Within the material below, transcribe exactly the lines from the one holding "Ken-Tool 32120 Curved" through the one holding "total: 1043.42 -> 820.34", keeping both ends and skipping the rest.

→ **GIVEN DATA**
· · · · ·

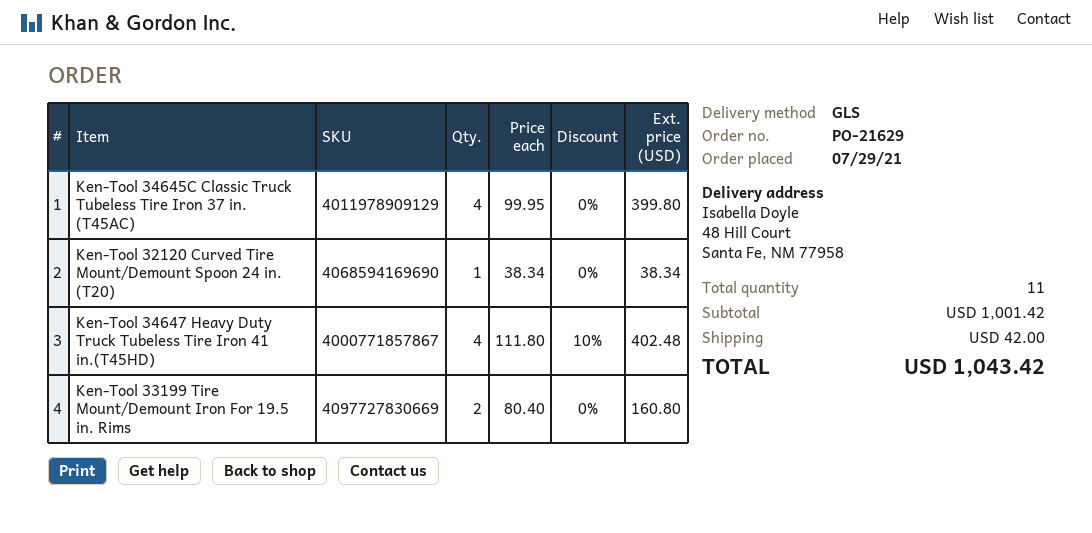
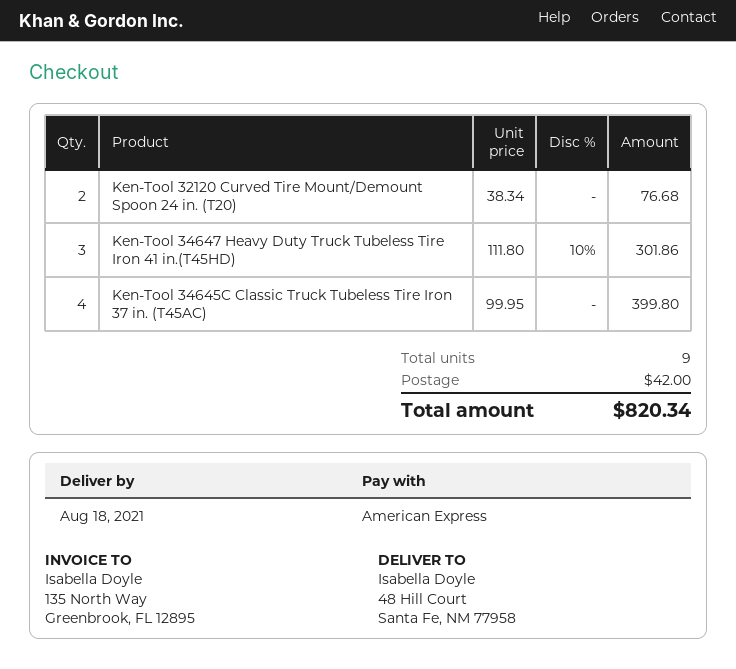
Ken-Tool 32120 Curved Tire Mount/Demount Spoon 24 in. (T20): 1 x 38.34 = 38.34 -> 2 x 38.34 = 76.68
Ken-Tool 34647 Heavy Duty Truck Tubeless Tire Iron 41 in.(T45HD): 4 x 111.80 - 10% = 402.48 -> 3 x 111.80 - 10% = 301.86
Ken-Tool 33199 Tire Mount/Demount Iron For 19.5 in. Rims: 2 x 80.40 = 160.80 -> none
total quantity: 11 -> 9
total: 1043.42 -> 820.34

· · · · ·

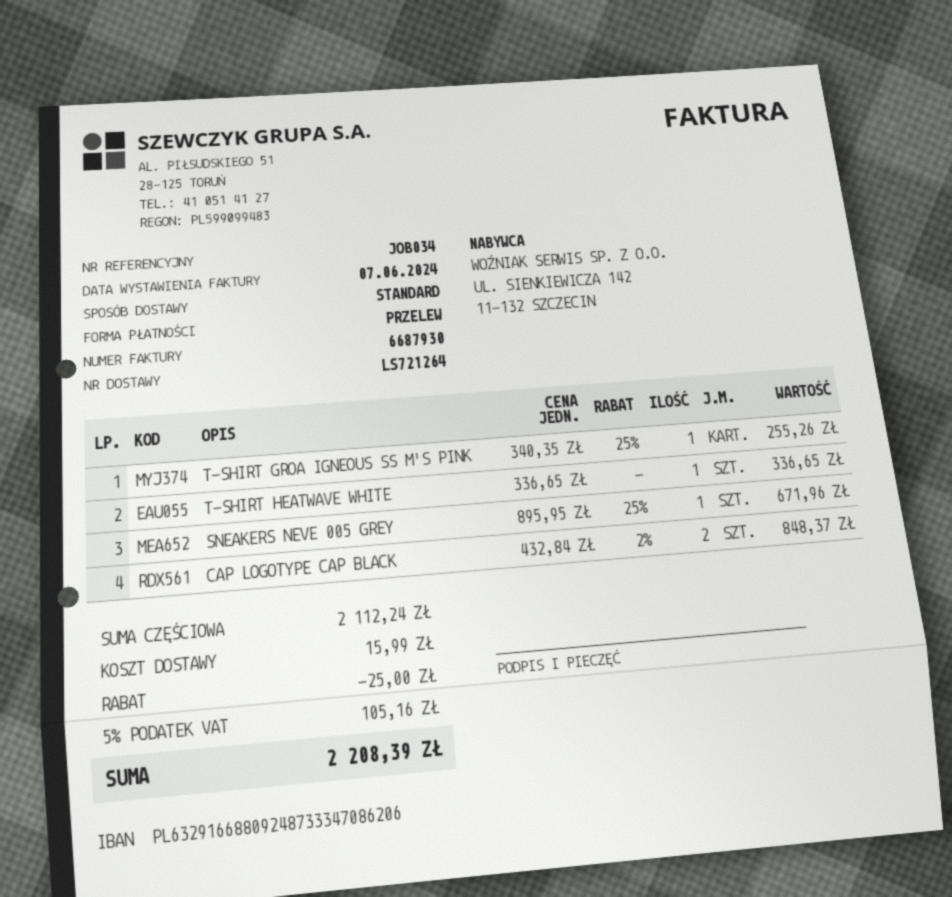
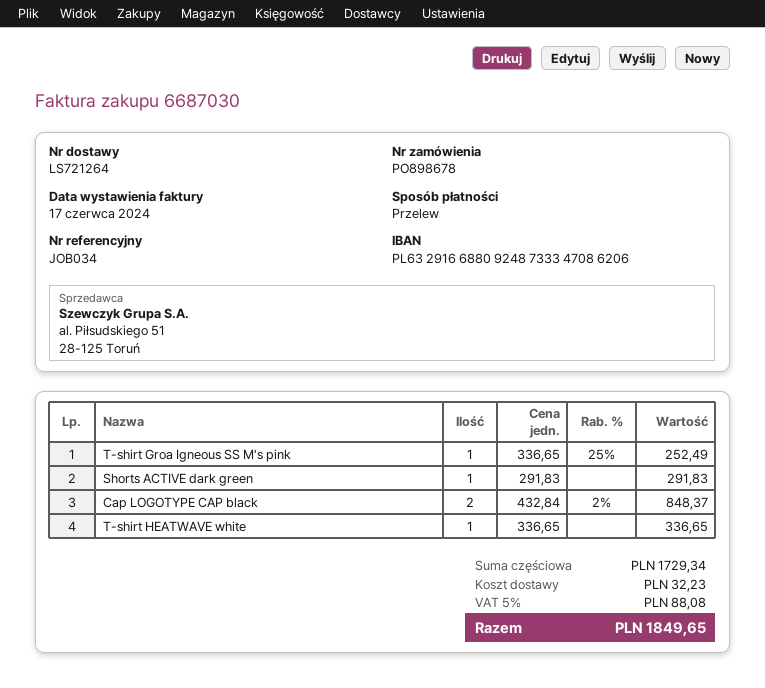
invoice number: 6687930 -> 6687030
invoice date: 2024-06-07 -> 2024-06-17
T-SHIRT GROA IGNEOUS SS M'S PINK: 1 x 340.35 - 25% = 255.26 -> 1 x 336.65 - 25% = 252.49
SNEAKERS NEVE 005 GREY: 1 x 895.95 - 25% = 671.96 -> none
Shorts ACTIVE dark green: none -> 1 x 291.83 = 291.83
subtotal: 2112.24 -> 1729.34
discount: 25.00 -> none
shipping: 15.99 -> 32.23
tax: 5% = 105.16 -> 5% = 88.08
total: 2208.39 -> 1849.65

· · · · ·

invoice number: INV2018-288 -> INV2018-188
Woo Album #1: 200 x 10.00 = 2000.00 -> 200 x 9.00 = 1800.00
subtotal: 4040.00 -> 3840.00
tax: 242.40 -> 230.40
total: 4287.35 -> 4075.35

· · · · ·

→ **FINISHED EXERCISE**
Ken-Tool 32120 Curved Tire Mount/Demount Spoon 24 in. (T20): 1 x 38.34 = 38.34 -> 2 x 38.34 = 76.68
Ken-Tool 34647 Heavy Duty Truck Tubeless Tire Iron 41 in.(T45HD): 4 x 111.80 - 10% = 402.48 -> 3 x 111.80 - 10% = 301.86
Ken-Tool 33199 Tire Mount/Demount Iron For 19.5 in. Rims: 2 x 80.40 = 160.80 -> none
total quantity: 11 -> 9
total: 1043.42 -> 820.34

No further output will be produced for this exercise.